# Task directions
Set out the records below again exactly; skip the images.

Dataset records
- Opening Delimiter -

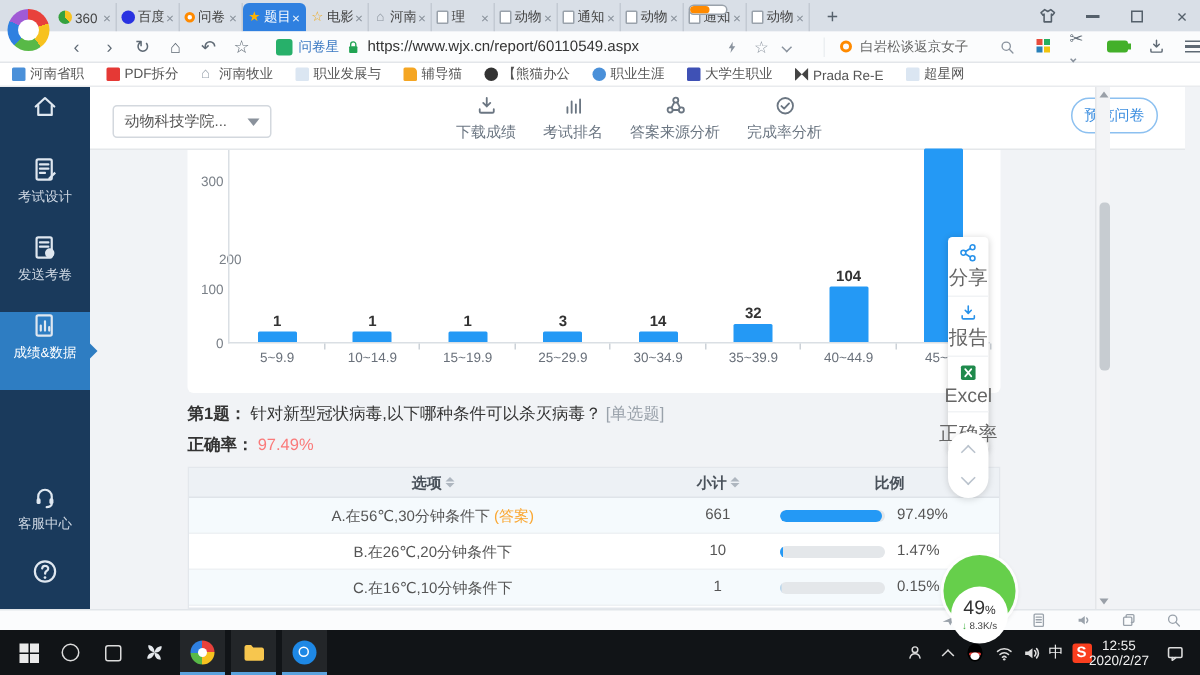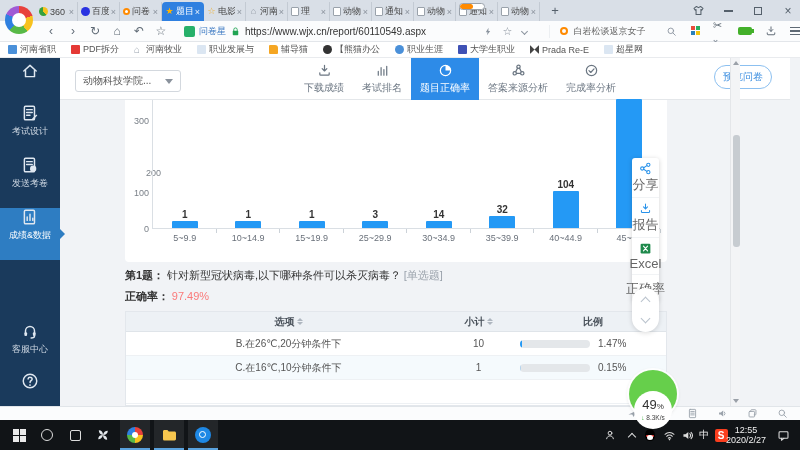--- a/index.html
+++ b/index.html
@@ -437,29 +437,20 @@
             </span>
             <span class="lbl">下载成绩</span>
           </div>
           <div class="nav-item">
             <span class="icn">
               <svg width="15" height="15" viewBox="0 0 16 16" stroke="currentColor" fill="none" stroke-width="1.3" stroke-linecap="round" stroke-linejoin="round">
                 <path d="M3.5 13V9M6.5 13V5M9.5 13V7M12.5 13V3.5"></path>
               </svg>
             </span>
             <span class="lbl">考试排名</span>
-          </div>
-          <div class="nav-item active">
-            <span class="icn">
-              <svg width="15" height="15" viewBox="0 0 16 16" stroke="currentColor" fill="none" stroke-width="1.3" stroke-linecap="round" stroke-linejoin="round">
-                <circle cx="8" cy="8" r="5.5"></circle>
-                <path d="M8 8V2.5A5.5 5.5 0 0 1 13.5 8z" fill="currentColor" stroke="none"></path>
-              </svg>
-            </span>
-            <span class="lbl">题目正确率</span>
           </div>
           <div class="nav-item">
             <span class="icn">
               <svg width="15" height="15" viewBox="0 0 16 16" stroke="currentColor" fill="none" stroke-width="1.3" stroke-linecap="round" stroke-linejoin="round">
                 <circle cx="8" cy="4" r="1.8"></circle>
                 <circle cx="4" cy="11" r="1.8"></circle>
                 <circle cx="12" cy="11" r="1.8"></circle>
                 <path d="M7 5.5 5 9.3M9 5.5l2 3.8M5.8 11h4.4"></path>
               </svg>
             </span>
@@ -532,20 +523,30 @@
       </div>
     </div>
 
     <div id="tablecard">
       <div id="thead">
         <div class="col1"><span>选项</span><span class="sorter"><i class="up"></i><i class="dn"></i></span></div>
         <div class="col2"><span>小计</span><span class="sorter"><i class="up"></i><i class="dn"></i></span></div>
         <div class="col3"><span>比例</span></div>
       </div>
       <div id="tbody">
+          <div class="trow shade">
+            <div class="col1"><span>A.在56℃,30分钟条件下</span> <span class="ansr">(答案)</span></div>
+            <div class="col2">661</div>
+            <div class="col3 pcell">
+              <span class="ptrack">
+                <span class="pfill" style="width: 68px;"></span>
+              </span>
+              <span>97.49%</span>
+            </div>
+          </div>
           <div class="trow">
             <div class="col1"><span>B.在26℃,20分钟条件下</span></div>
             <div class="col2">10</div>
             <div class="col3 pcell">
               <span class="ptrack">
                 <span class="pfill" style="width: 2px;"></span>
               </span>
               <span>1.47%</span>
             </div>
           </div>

- Closing Delimiter -

# Response area
--- a/index.html
+++ b/index.html
@@ -437,29 +437,20 @@
             </span>
             <span class="lbl">下载成绩</span>
           </div>
           <div class="nav-item">
             <span class="icn">
               <svg width="15" height="15" viewBox="0 0 16 16" stroke="currentColor" fill="none" stroke-width="1.3" stroke-linecap="round" stroke-linejoin="round">
                 <path d="M3.5 13V9M6.5 13V5M9.5 13V7M12.5 13V3.5"></path>
               </svg>
             </span>
             <span class="lbl">考试排名</span>
-          </div>
-          <div class="nav-item active">
-            <span class="icn">
-              <svg width="15" height="15" viewBox="0 0 16 16" stroke="currentColor" fill="none" stroke-width="1.3" stroke-linecap="round" stroke-linejoin="round">
-                <circle cx="8" cy="8" r="5.5"></circle>
-                <path d="M8 8V2.5A5.5 5.5 0 0 1 13.5 8z" fill="currentColor" stroke="none"></path>
-              </svg>
-            </span>
-            <span class="lbl">题目正确率</span>
           </div>
           <div class="nav-item">
             <span class="icn">
               <svg width="15" height="15" viewBox="0 0 16 16" stroke="currentColor" fill="none" stroke-width="1.3" stroke-linecap="round" stroke-linejoin="round">
                 <circle cx="8" cy="4" r="1.8"></circle>
                 <circle cx="4" cy="11" r="1.8"></circle>
                 <circle cx="12" cy="11" r="1.8"></circle>
                 <path d="M7 5.5 5 9.3M9 5.5l2 3.8M5.8 11h4.4"></path>
               </svg>
             </span>
@@ -532,20 +523,30 @@
       </div>
     </div>
 
     <div id="tablecard">
       <div id="thead">
         <div class="col1"><span>选项</span><span class="sorter"><i class="up"></i><i class="dn"></i></span></div>
         <div class="col2"><span>小计</span><span class="sorter"><i class="up"></i><i class="dn"></i></span></div>
         <div class="col3"><span>比例</span></div>
       </div>
       <div id="tbody">
+          <div class="trow shade">
+            <div class="col1"><span>A.在56℃,30分钟条件下</span> <span class="ansr">(答案)</span></div>
+            <div class="col2">661</div>
+            <div class="col3 pcell">
+              <span class="ptrack">
+                <span class="pfill" style="width: 68px;"></span>
+              </span>
+              <span>97.49%</span>
+            </div>
+          </div>
           <div class="trow">
             <div class="col1"><span>B.在26℃,20分钟条件下</span></div>
             <div class="col2">10</div>
             <div class="col3 pcell">
               <span class="ptrack">
                 <span class="pfill" style="width: 2px;"></span>
               </span>
               <span>1.47%</span>
             </div>
           </div>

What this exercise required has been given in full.